The task:
The lines you return should be those containing the string "INDEPENDENCIA", taken from the data below.

=-=-=

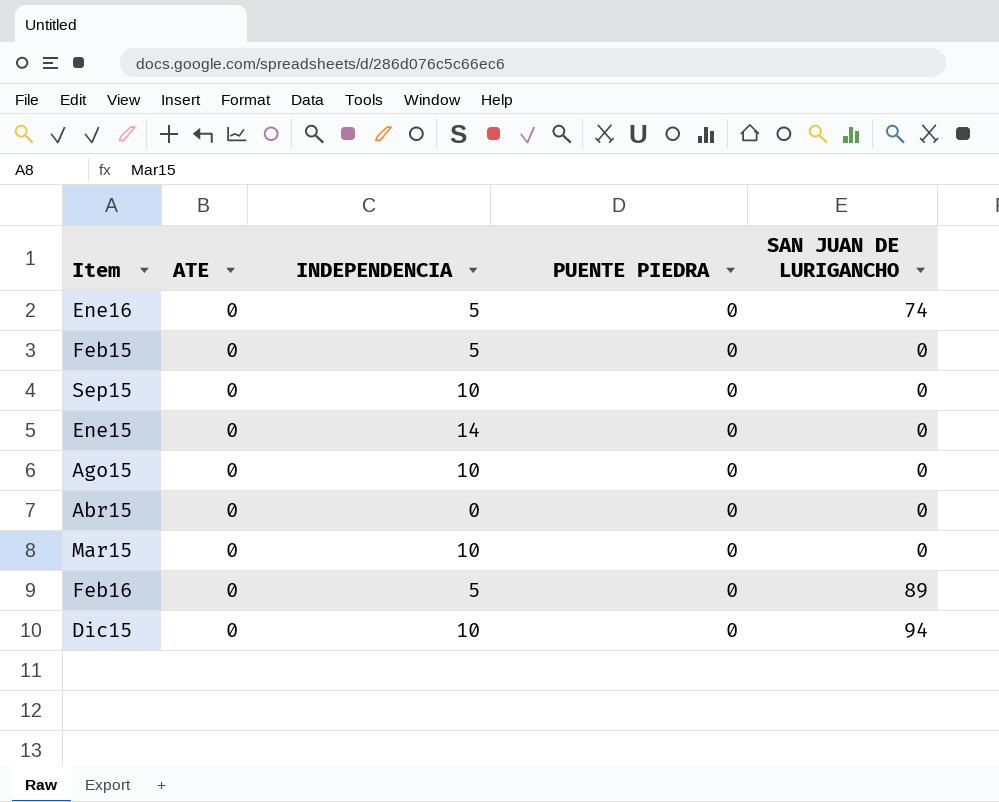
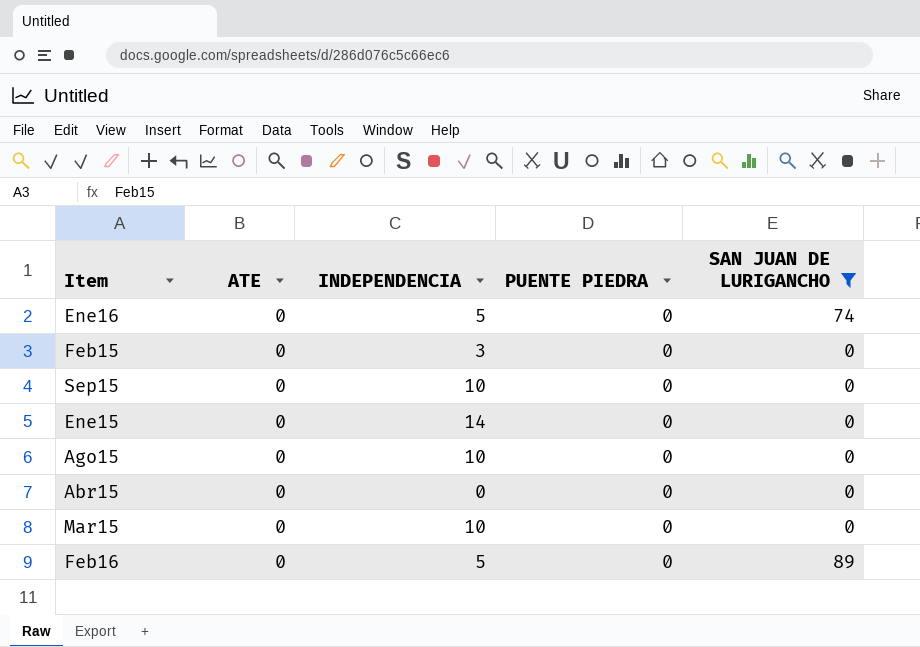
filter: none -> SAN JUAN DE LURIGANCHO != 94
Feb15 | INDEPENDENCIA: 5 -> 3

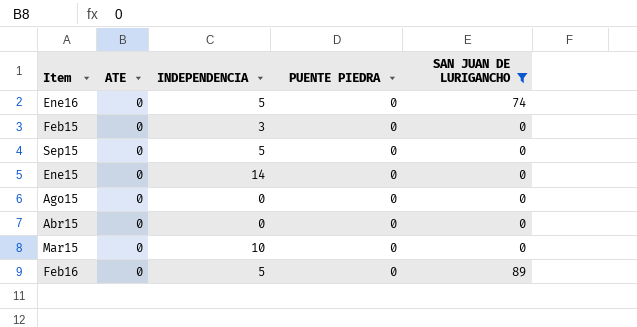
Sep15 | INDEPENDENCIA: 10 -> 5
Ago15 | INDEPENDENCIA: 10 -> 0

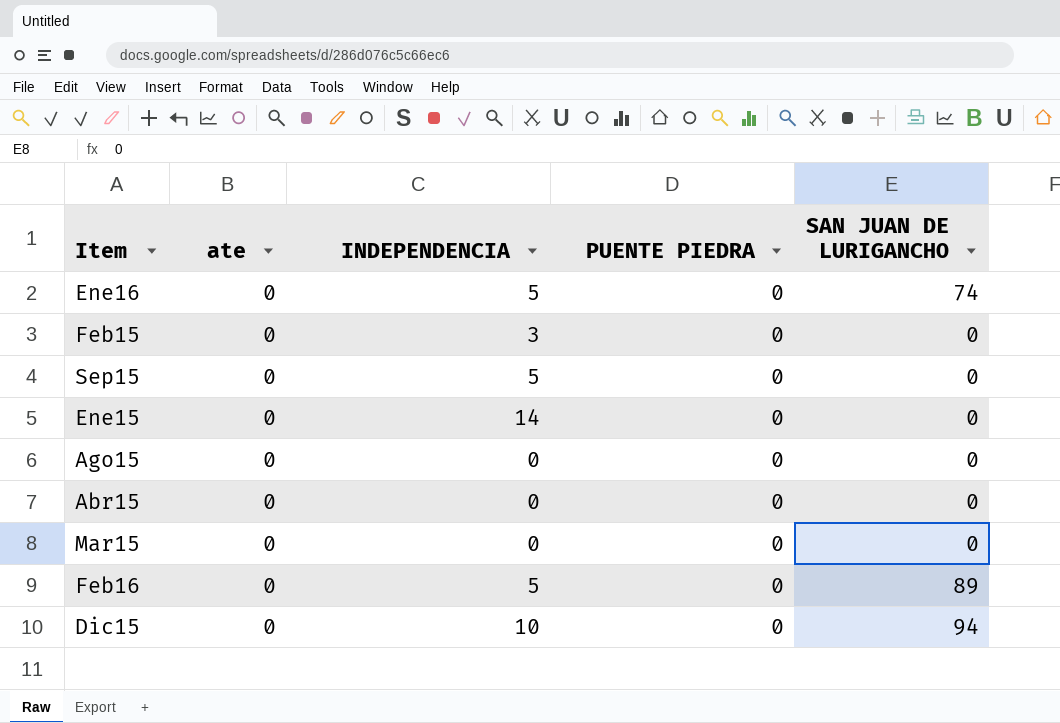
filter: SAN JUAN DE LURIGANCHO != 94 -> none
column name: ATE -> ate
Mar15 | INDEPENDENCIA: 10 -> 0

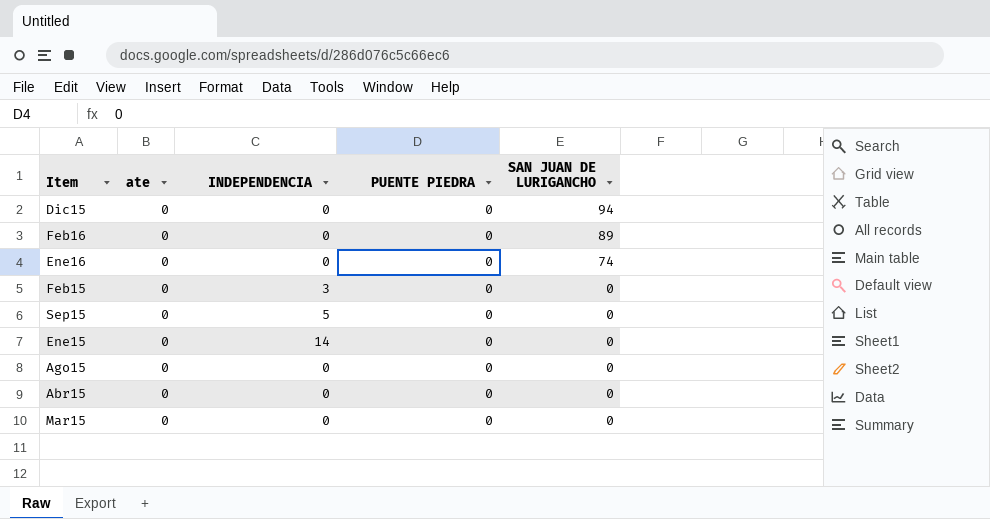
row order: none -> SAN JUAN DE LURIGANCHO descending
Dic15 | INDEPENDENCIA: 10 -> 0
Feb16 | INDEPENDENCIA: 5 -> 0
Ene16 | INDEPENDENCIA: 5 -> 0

=-=-=

Your solution:
Feb15 | INDEPENDENCIA: 5 -> 3
Sep15 | INDEPENDENCIA: 10 -> 5
Ago15 | INDEPENDENCIA: 10 -> 0
Mar15 | INDEPENDENCIA: 10 -> 0
Dic15 | INDEPENDENCIA: 10 -> 0
Feb16 | INDEPENDENCIA: 5 -> 0
Ene16 | INDEPENDENCIA: 5 -> 0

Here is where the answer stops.